Starting point is 00:09:41 As they advanced into Wyoming, the country took on a more Western character. They approached Cheyenne on the old Overland Stagecoach route, and Ramsey wrote, we could not help thinking how much slower was their travel than ours. In some ways, the Old West was still alive here. Cheyenne was still a true frontier town, with frame buildings lining dirt roads, and many of the paths they followed were mere wagon tracks and horse trails. It was easy to get lost, so for most of the way across the state, they followed pilot cars driven by local residents, and even they sometimes got lost. Much of their journey now was a continual ascent toward the Continental Divide, and they had to stop occasionally to cool the engine. In Laramie, a road bridge had washed away and Ramsey had to cross the Platte River on a trestle of the Union Pacific Railroad,
Starting point is 00:10:21 hoping that a train didn't arrive when she was midway across. Recalling these adventures in 1961, Ramsey wrote, It is difficult to give one living in the present perfection of roads and signposts a true idea of how completely lacking these were in most of the western states. In fact, when they came to a fork in the road, they often had to choose a path by looking up to see which line of telegraph poles carried the most wires. In Utah, they stopped at Salt Lake City to pick up their mail and to prepare the car for the hottest, steepest part of the journey. That started terribly. They ran into a prairie dog hole with such force that a bolt left a tie rod
Starting point is 00:10:54 and the entire front end collapsed. Ramsey managed to bind up the axle with wire, and a blacksmith repaired it in the next town. In Nevada, they struggled through loose sand past the ruined stations of the Pony Express and Overland Stagecoach. It was a surprise to come upon a town of sparks situated in a hollow and brilliantly lighted with electricity. That was a signal that they were approaching the finish, and in Reno, they were greeted by Maxwell representatives who had come to escort them
Starting point is 00:11:18 to San Francisco. As they approached the Sierra Nevada on an old wagon trail, Ramsey marveled at the sturdiness of the Maxwell engine, which had served them so well through mud, sand, and heat. When they reached Lake Tahoe and passed into California, evergreens began to appear beside the road, and at Stockton they acquired a little parade of encouraging automobiles cheering their progress. They spent their final evening in Hayward, and on August 7, 1909, they took the ferry across the bay to the destination they'd been struggling toward for nearly two months. They rolled into a crowd of automobiles that sounded their horns in greeting and were waved and cheered up Market Street to the St. James Hotel, where they held court among a gaggle of reporters and photographers. They had covered 3,800 miles in 59 days, of which 41 had been spent driving.
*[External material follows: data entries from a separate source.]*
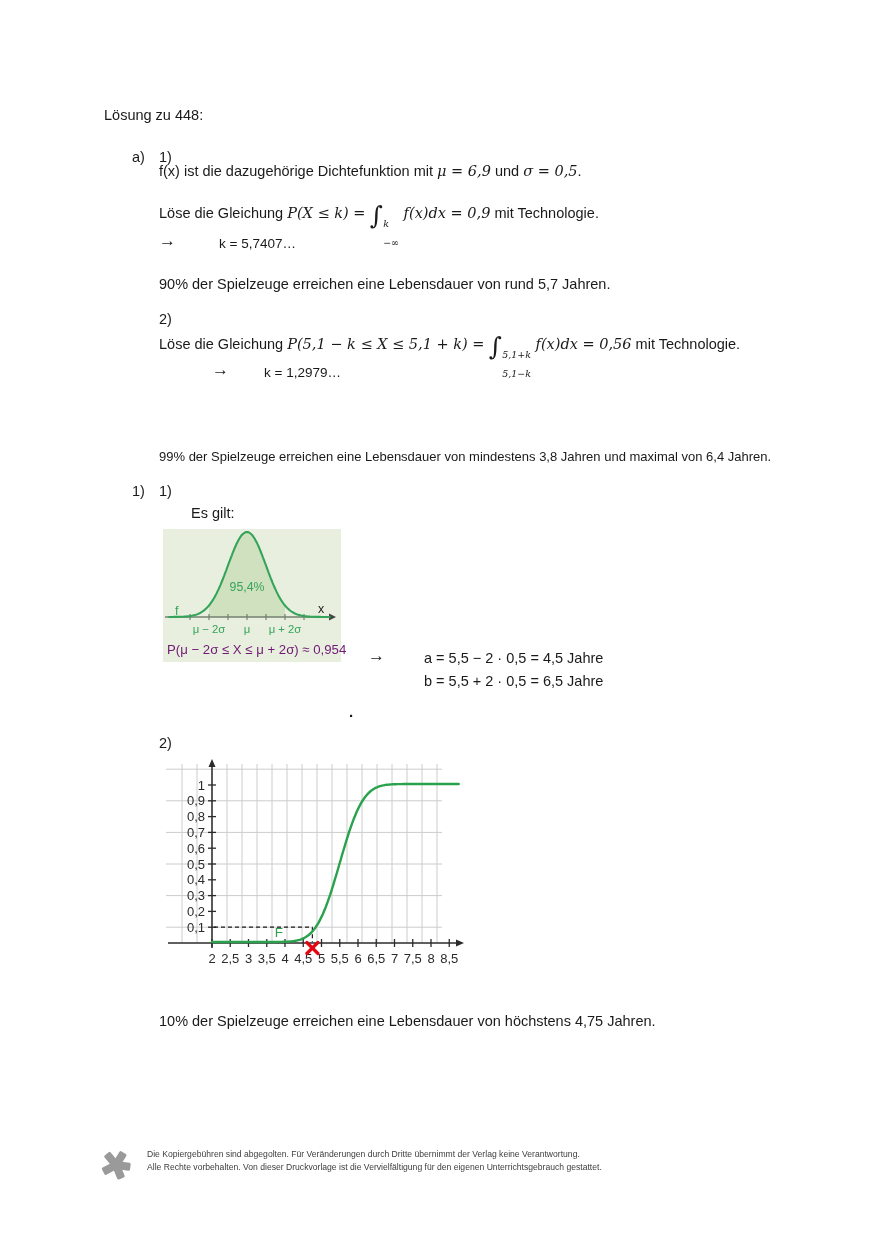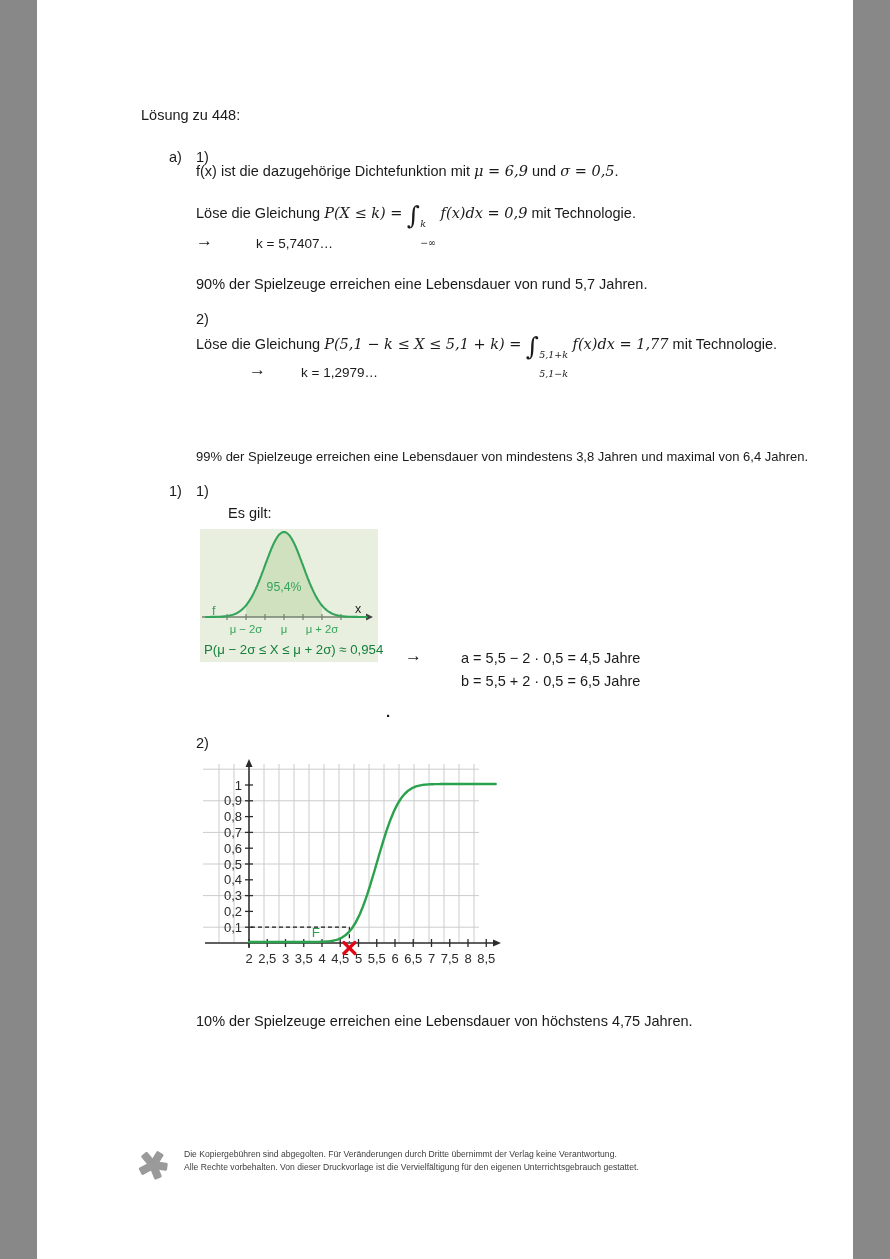"Lösung zu 448:" .page { width: 816px -> 890px }
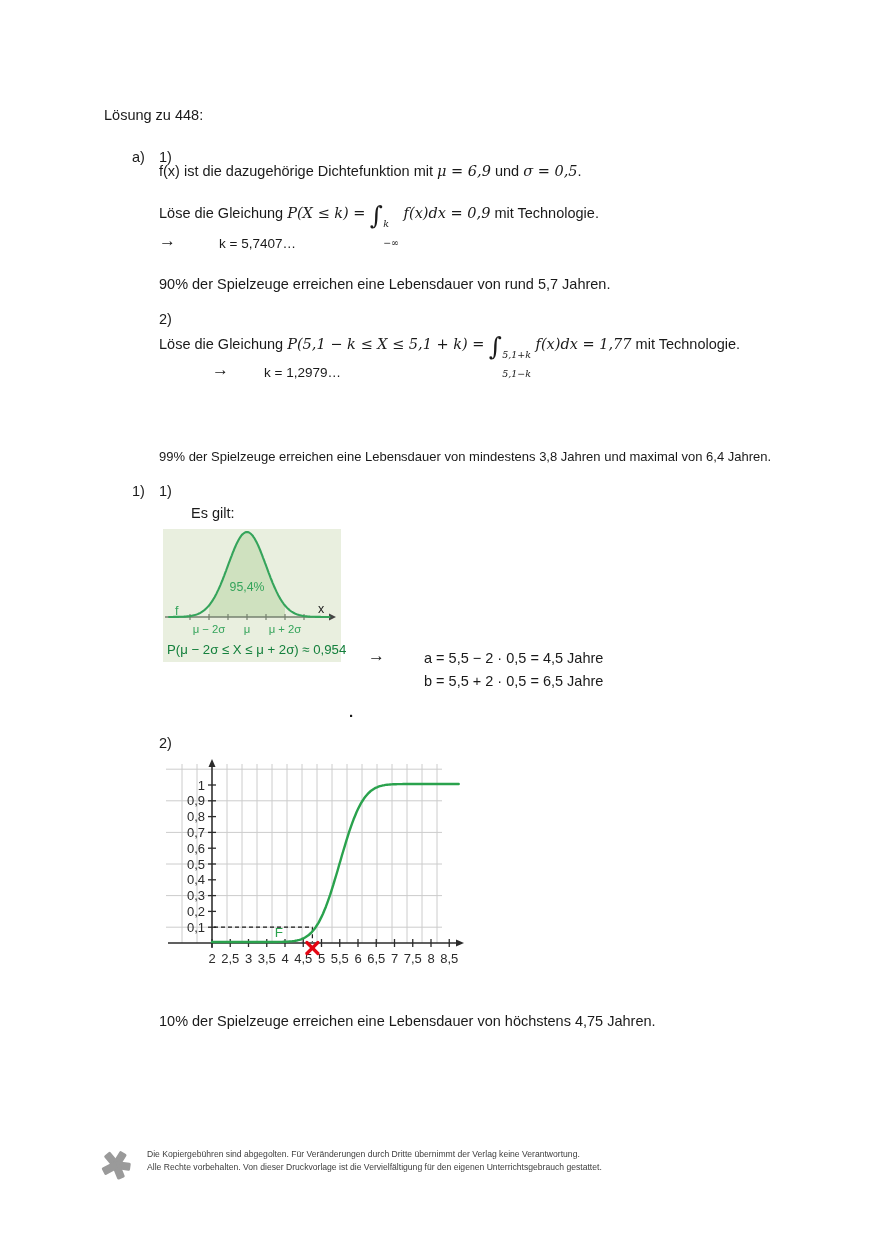"f(x)dx = 1,77" span.math { text: 1,77 -> 0,56 }
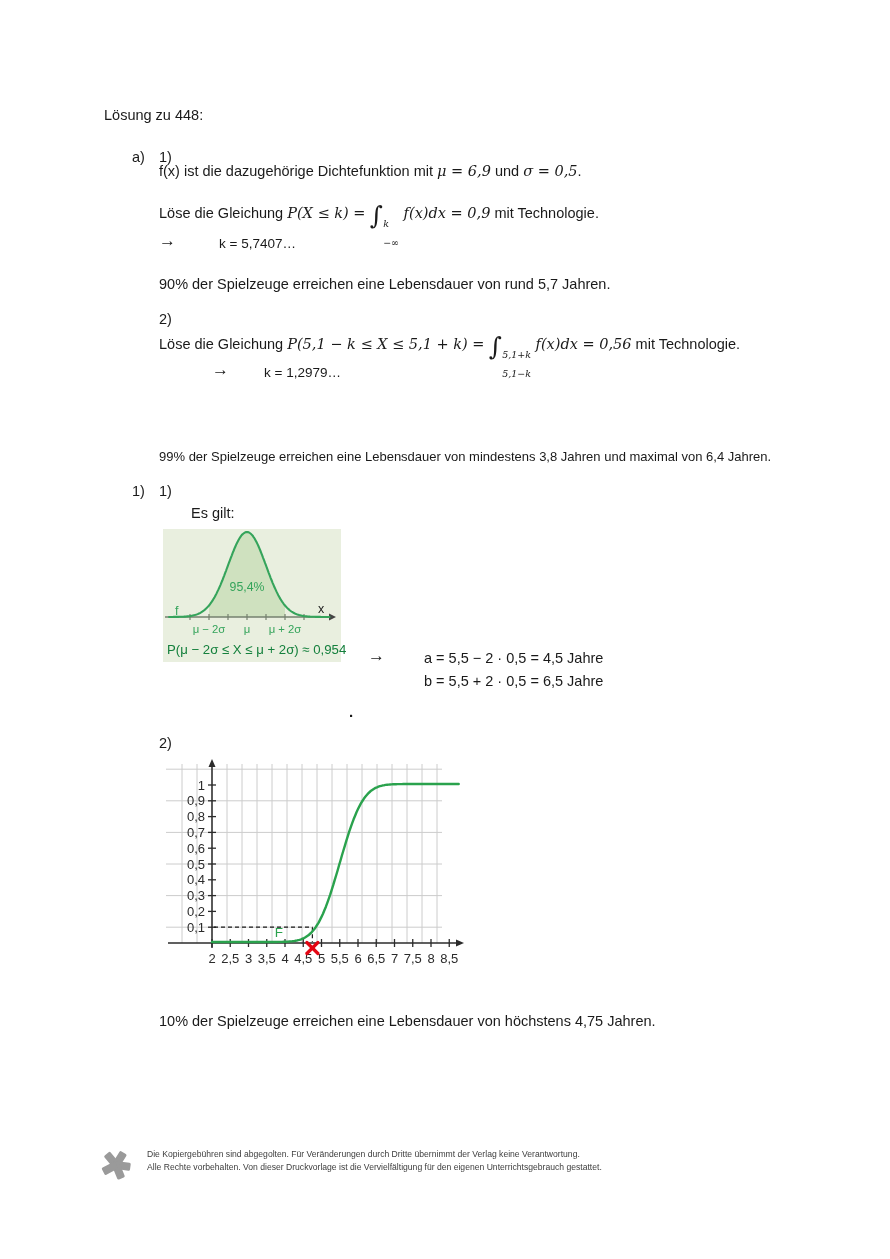"P(μ − 2σ ≤ X" div.fig-caption { color: #15803d -> #701a75 }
Starting point is 00:12:01 The San Francisco Chronicle carried the headline, Pretty Women Motorists Arrive After Trip Across Continent. It said that the trip had been made, quote, largely for pleasure and to see the country, and the exclusion of men was largely just to show that they are not at all necessary, even for a trip of such magnitude. With the accomplishment behind her, Alice Ramsey went back to New Jersey, but this was only the start of a long life behind the wheel. She repeated the cross-country journey 30 times, taking more than 25 people with her, including her son and daughter, in 1919. In a driving career that lasted 75 years, she owned 25 cars, never had an accident, and got just one ticket for a U-turn. She turned in her driver's license in 1982 at age 95 after taking
Starting point is 00:12:42 a driving test to prove to herself that she could still pass it. In 1961, she wrote, Always I am thrilled and amazed that modern road improvements have not only shortened considerably the 3,800 miles of rough going, but that the distance which then consumed 41 days can now be easily and comfortably traversed in a week, more or less, depending on speed and the length of one's driving day. Of her historic trip, she told an interviewer in 1975, I did it because it was a challenge and because I knew it would be fun. Good driving has nothing to do with sex. It's all above the collar.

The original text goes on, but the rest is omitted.